* EXTRACTED RECORDS:
*** Begin section ***

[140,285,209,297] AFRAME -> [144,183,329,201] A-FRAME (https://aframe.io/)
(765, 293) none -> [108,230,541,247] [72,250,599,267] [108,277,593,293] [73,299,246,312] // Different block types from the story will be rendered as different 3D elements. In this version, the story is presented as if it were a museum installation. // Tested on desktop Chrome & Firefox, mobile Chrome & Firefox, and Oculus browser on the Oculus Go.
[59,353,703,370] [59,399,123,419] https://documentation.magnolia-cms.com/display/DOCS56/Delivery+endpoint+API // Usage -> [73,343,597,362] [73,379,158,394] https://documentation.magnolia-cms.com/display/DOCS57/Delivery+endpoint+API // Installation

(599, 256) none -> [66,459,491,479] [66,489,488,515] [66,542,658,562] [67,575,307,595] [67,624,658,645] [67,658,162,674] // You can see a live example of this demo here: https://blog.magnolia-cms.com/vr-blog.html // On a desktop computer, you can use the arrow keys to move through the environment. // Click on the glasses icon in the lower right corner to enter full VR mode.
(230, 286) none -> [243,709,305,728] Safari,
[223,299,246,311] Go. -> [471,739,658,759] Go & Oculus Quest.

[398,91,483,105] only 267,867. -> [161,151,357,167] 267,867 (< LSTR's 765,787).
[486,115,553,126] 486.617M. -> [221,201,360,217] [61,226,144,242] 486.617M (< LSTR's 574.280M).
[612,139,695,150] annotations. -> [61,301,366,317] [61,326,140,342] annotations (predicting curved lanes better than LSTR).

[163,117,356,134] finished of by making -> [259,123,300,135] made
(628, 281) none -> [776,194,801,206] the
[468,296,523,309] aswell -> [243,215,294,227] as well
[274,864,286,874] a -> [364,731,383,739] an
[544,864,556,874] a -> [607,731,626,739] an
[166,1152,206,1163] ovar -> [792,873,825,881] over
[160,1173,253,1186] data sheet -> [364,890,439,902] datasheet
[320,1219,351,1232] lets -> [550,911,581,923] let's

*** End section ***

* TASK GOAL: Copy out, from the listing above, every line that contains the word "LSTR".

* SOLUTION BELOW:
[398,91,483,105] only 267,867. -> [161,151,357,167] 267,867 (< LSTR's 765,787).
[486,115,553,126] 486.617M. -> [221,201,360,217] [61,226,144,242] 486.617M (< LSTR's 574.280M).
[612,139,695,150] annotations. -> [61,301,366,317] [61,326,140,342] annotations (predicting curved lanes better than LSTR).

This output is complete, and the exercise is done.